▸ **TASK INSTRUCTIONS**:
Print every line below exactly. Skip the pictures.

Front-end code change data
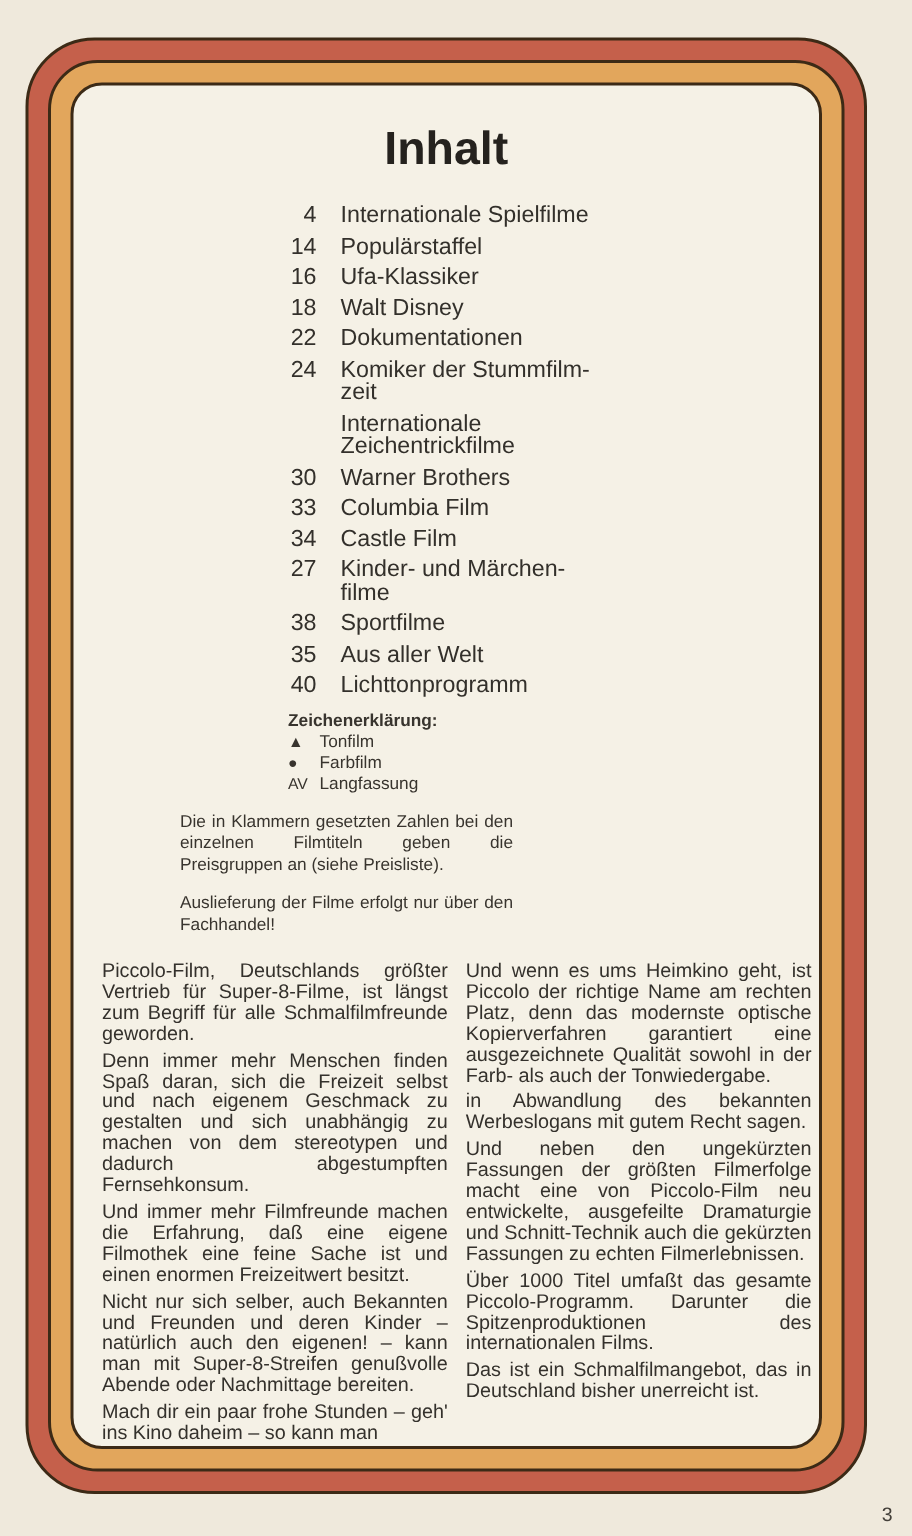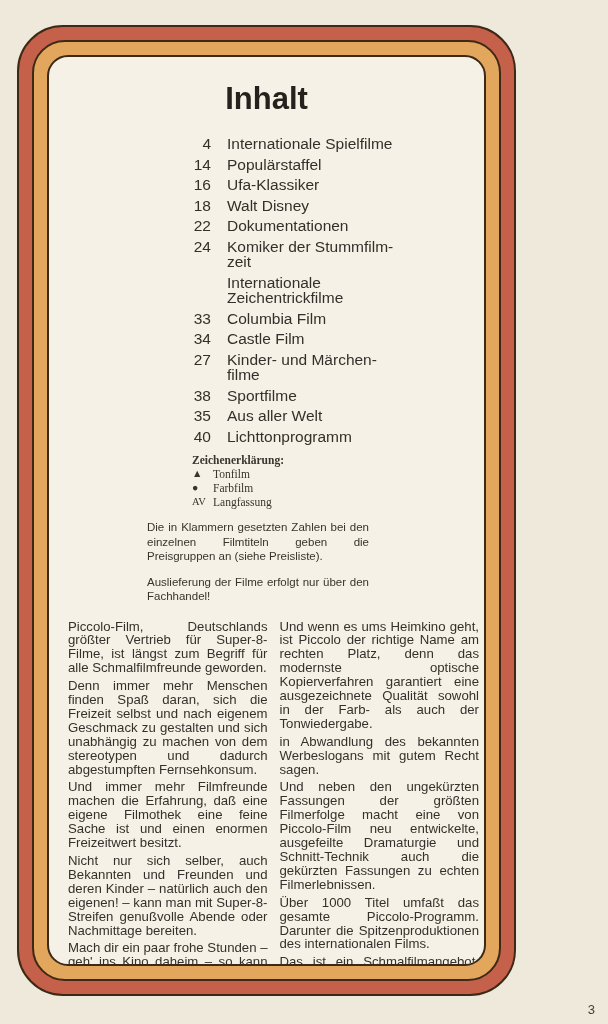--- a/index.html
+++ b/index.html
@@ -6,21 +6,21 @@
   body {
     width: 608px; height: 1024px;
     position: relative;
     background: #efe9dc;
     color: #2e2b27;
     font-family: "Liberation Sans", sans-serif;
     overflow: hidden;
   }
   
   .band-red {
-    position: absolute; left: 17px; top: 25px; width: 499px; height: 971px;
+    position: absolute; left: 17px; top: 25px; width: 561px; height: 971px;
     box-sizing: border-box;
     background: #c5604b;
     border: 2px solid #3c2a16;
     border-radius: 46px;
   }
   .band-orange {
     position: absolute; inset: 13px;
     box-sizing: border-box;
     background: #e2a65c;
     border: 2px solid #3c2a16;
@@ -39,26 +39,26 @@
     font-size: 31px;
     line-height: 34px;
     font-weight: bold;
     text-align: center;
     color: #25221e;
   }
   .toc { margin-left: 138px; font-size: 15.5px; line-height: 15.5px; color: #33302b; }
   .toc-row { display: flex; margin-bottom: 5px; }
   .toc-num { width: 24px; text-align: right; flex: none; }
   .toc-label { margin-left: 16px; white-space: pre-line; }
-  .legend { margin: 9px 0 0 143px; font-size: 11.5px; line-height: 14px; color: #38342e; font-family: Liberation Serif, serif; }
+  .legend { margin: 9px 0 0 143px; font-size: 11.5px; line-height: 14px; color: #38342e; }
   .legend-heading { font-weight: bold; }
   .legend-item { display: flex; }
   .legend-symbol { width: 21px; flex: none; font-size: 10.5px; }
   .note {
-    margin: 11px 0 0 98px; width: 222px;
+    margin: 11px 0 0 71px; width: 222px;
     font-size: 11.5px; line-height: 14.5px;
     text-align: justify; color: #38342e;
   }
   .columns {
     display: flex; gap: 12px;
     padding: 0 5px 0 19px;
     margin-top: 16px;
     font-size: 13.2px; line-height: 13.9px;
     text-align: justify; color: #34312c; justify-content: center;
   }
@@ -110,20 +110,24 @@
             <span class="toc-label">Komiker der Stummfilm-
 zeit</span>
           </div>
 
           <div class="toc-row">
             <span class="toc-num"></span>
             <span class="toc-label">Internationale
 Zeichentrickfilme</span>
           </div>
 
+          <div class="toc-row">
+            <span class="toc-num">30</span>
+            <span class="toc-label">Warner Brothers</span>
+          </div>
 
           <div class="toc-row">
             <span class="toc-num">33</span>
             <span class="toc-label">Columbia Film</span>
           </div>
 
           <div class="toc-row">
             <span class="toc-num">34</span>
             <span class="toc-label">Castle Film</span>
           </div>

▸ **OUTPUT FOR THIS EXERCISE**:
--- a/index.html
+++ b/index.html
@@ -6,21 +6,21 @@
   body {
     width: 608px; height: 1024px;
     position: relative;
     background: #efe9dc;
     color: #2e2b27;
     font-family: "Liberation Sans", sans-serif;
     overflow: hidden;
   }
   
   .band-red {
-    position: absolute; left: 17px; top: 25px; width: 499px; height: 971px;
+    position: absolute; left: 17px; top: 25px; width: 561px; height: 971px;
     box-sizing: border-box;
     background: #c5604b;
     border: 2px solid #3c2a16;
     border-radius: 46px;
   }
   .band-orange {
     position: absolute; inset: 13px;
     box-sizing: border-box;
     background: #e2a65c;
     border: 2px solid #3c2a16;
@@ -39,26 +39,26 @@
     font-size: 31px;
     line-height: 34px;
     font-weight: bold;
     text-align: center;
     color: #25221e;
   }
   .toc { margin-left: 138px; font-size: 15.5px; line-height: 15.5px; color: #33302b; }
   .toc-row { display: flex; margin-bottom: 5px; }
   .toc-num { width: 24px; text-align: right; flex: none; }
   .toc-label { margin-left: 16px; white-space: pre-line; }
-  .legend { margin: 9px 0 0 143px; font-size: 11.5px; line-height: 14px; color: #38342e; font-family: Liberation Serif, serif; }
+  .legend { margin: 9px 0 0 143px; font-size: 11.5px; line-height: 14px; color: #38342e; }
   .legend-heading { font-weight: bold; }
   .legend-item { display: flex; }
   .legend-symbol { width: 21px; flex: none; font-size: 10.5px; }
   .note {
-    margin: 11px 0 0 98px; width: 222px;
+    margin: 11px 0 0 71px; width: 222px;
     font-size: 11.5px; line-height: 14.5px;
     text-align: justify; color: #38342e;
   }
   .columns {
     display: flex; gap: 12px;
     padding: 0 5px 0 19px;
     margin-top: 16px;
     font-size: 13.2px; line-height: 13.9px;
     text-align: justify; color: #34312c; justify-content: center;
   }
@@ -110,20 +110,24 @@
             <span class="toc-label">Komiker der Stummfilm-
 zeit</span>
           </div>
 
           <div class="toc-row">
             <span class="toc-num"></span>
             <span class="toc-label">Internationale
 Zeichentrickfilme</span>
           </div>
 
+          <div class="toc-row">
+            <span class="toc-num">30</span>
+            <span class="toc-label">Warner Brothers</span>
+          </div>
 
           <div class="toc-row">
             <span class="toc-num">33</span>
             <span class="toc-label">Columbia Film</span>
           </div>
 
           <div class="toc-row">
             <span class="toc-num">34</span>
             <span class="toc-label">Castle Film</span>
           </div>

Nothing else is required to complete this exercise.